Published July 19, 2007

When Israeli-born, NYC-based producer Nili Belkind and singer-guitarist Dalia Faitelson, also born in Israel and currently residing in Copenhagen, first came up with the idea of a two-way, ongoing cultural exchange between musicians from their respective hometowns, it must have seemed like a pipe dream. The Cultural Ministry of Denmark had already decided to bankroll events promoting such artistic interfaces, but who knew that on-site collaborations between world music artists living in either place would be one of the projects to win funding? But with some help from Irene Krarup, Cultural Attaché at the Royal Consulate of Denmark in New York, the Draconian logistics of importing four bands into the USA gradually came together: visas were acquired, living and practice accommodations secured, and a venue booked. The result was an exhilarating, revealing and constantly surprising series of rehearsals, which led to an inspiring evening of performances at the Makor Cultural Center on New York’s Upper West Side.

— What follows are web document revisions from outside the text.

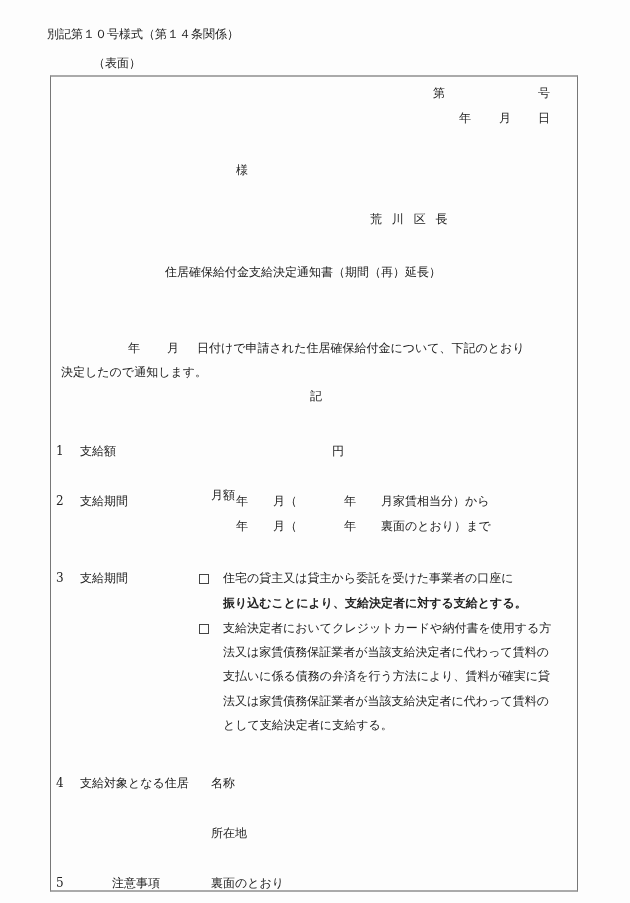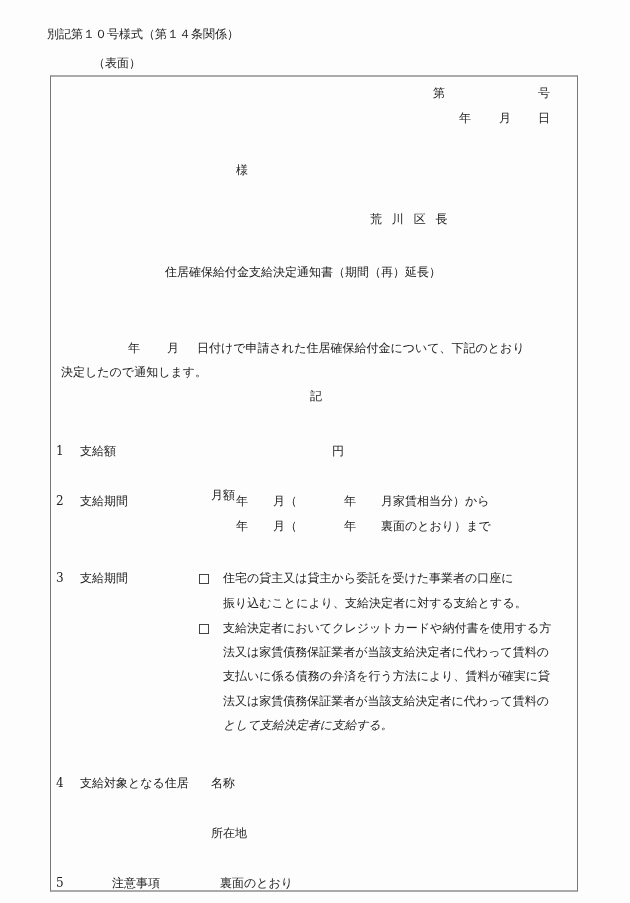--- a/index.html
+++ b/index.html
@@ -50,29 +50,29 @@
 <div class="abs" style="left:236px;top:519px;">年</div>
 <div class="abs" style="left:273px;top:519px;">月（</div>
 <div class="abs" style="left:344px;top:519px;">年</div>
 <div class="abs" style="left:381px;top:519px;">裏面のとおり）まで</div>
 
 <div class="abs" style="left:56px;top:571px;">3</div>
 <div class="abs" style="left:80px;top:571px;">支給期間</div>
 
 <div class="abs" style="left:199px;top:573px;"><span class="cb"></span></div>
 <div class="abs" style="left:223px;top:571px;">住宅の貸主又は貸主から委託を受けた事業者の口座に</div>
-<div class="abs" style="left:223px;top:596px;">振り込むことにより、支給決定者に対する支給とする。</div>
+<div class="abs" style="left:223px;top:596px;font-weight:bold;">振り込むことにより、支給決定者に対する支給とする。</div>
 
 <div class="abs" style="left:199px;top:623px;"><span class="cb"></span></div>
 <div class="abs" style="left:223px;top:621px;">支給決定者においてクレジットカードや納付書を使用する方</div>
 <div class="abs" style="left:223px;top:645px;">法又は家賃債務保証業者が当該支給決定者に代わって賃料の</div>
 <div class="abs" style="left:223px;top:670px;font-family:Liberation Mono, monospace;">支払いに係る債務の弁済を行う方法により、賃料が確実に貸</div>
 <div class="abs" style="left:223px;top:694px;">法又は家賃債務保証業者が当該支給決定者に代わって賃料の</div>
-<div class="abs" style="left:223px;top:718px;font-style:italic;">として支給決定者に支給する。</div>
+<div class="abs" style="left:223px;top:718px;">として支給決定者に支給する。</div>
 
 <div class="abs" style="left:56px;top:776px;">4</div>
 <div class="abs" style="left:80px;top:776px;">支給対象となる住居</div>
 <div class="abs" style="left:211px;top:776px;">名称</div>
 <div class="abs" style="left:211px;top:826px;">所在地</div>
 
 <div class="abs" style="left:56px;top:876px;">5</div>
 <div class="abs" style="left:80px;top:876px;margin-left:32px;">注意事項</div>
-<div class="abs" style="left:220px;top:876px;">裏面のとおり</div>
+<div class="abs" style="left:211px;top:876px;">裏面のとおり</div>
 
 </body></html>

“When Dalia and I came up with the idea,” says Belkind, “we knew that we wanted to do something that would create community; not just your typical visiting artists’ show-and-run. It’s quite rare that world music artists come to create something new here, with local artists and musicians. They usually just come to perform. That’s why we created this collaborative residency. The process was more important to us that the showcase results.”

“Matching up the Danish artists with the NY talent felt like a huge risk,” she continues. “You never know how the chemistry will work and whether everyone will come through. But they did!”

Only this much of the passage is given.